Task details: What's needed is a word-for-word retyping of the entries below, pictures omitted.

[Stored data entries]
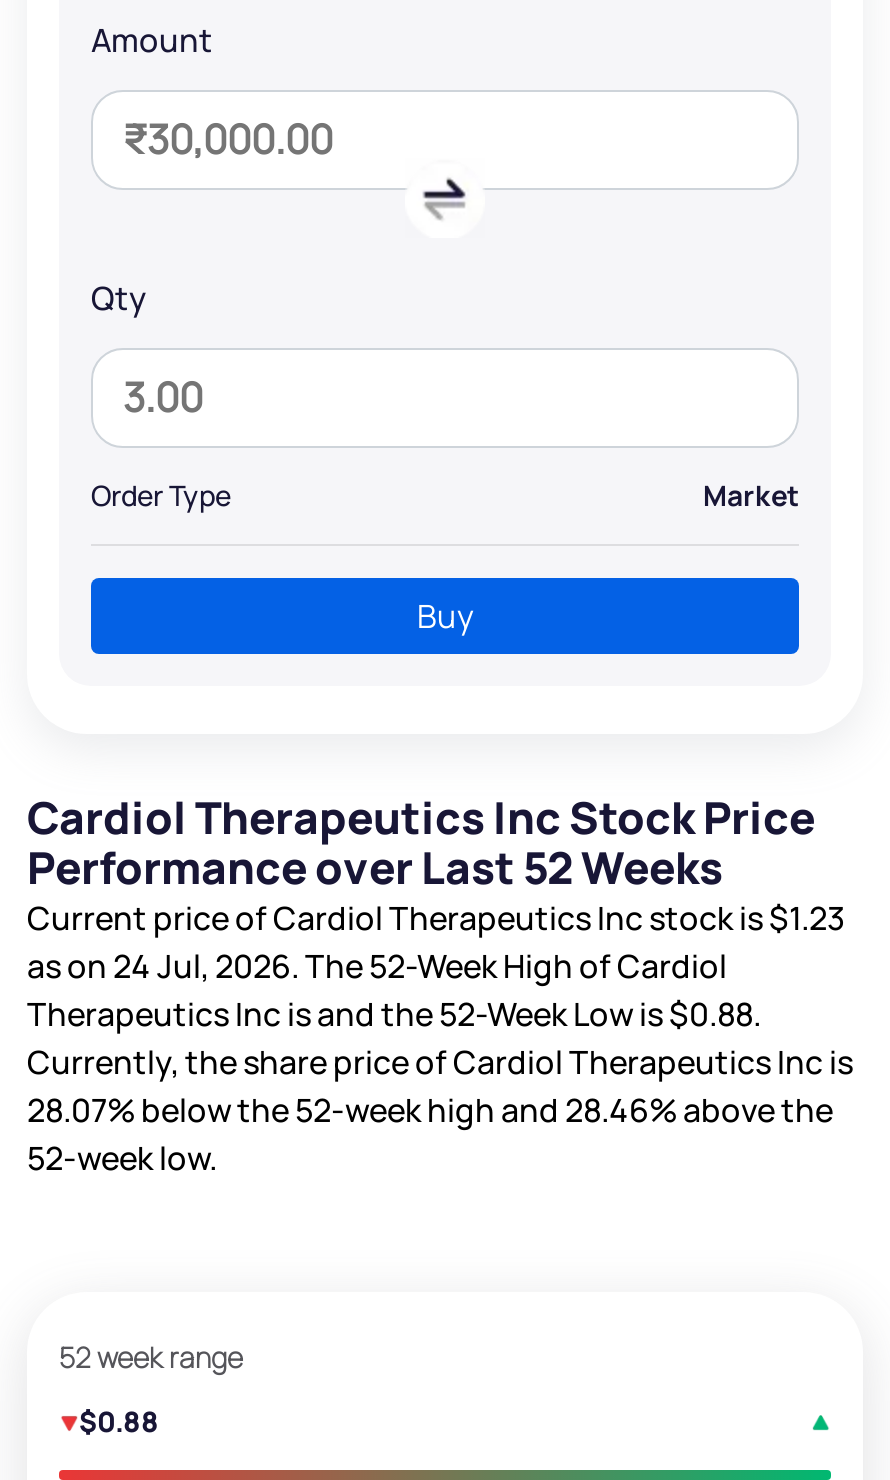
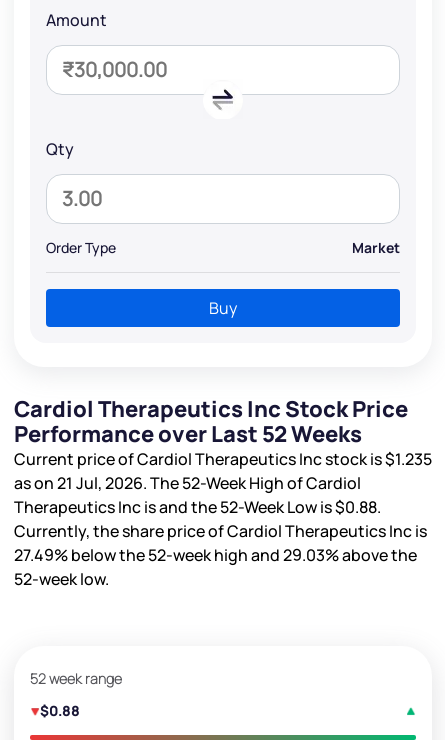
- Current price of Cardiol Therapeutics Inc stock is$1.23
+ Current price of Cardiol Therapeutics Inc stock is$1.235

- as on 24 Jul, 2026. The 52-Week High of Cardiol
+ as on 21 Jul, 2026. The 52-Week High of Cardiol

- 28.07% below the 52-week high and 28.46% above the
+ 27.49% below the 52-week high and 29.03% above the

Solution:
- Current price of Cardiol Therapeutics Inc stock is$1.23
+ Current price of Cardiol Therapeutics Inc stock is$1.235

- as on 24 Jul, 2026. The 52-Week High of Cardiol
+ as on 21 Jul, 2026. The 52-Week High of Cardiol

- 28.07% below the 52-week high and 28.46% above the
+ 27.49% below the 52-week high and 29.03% above the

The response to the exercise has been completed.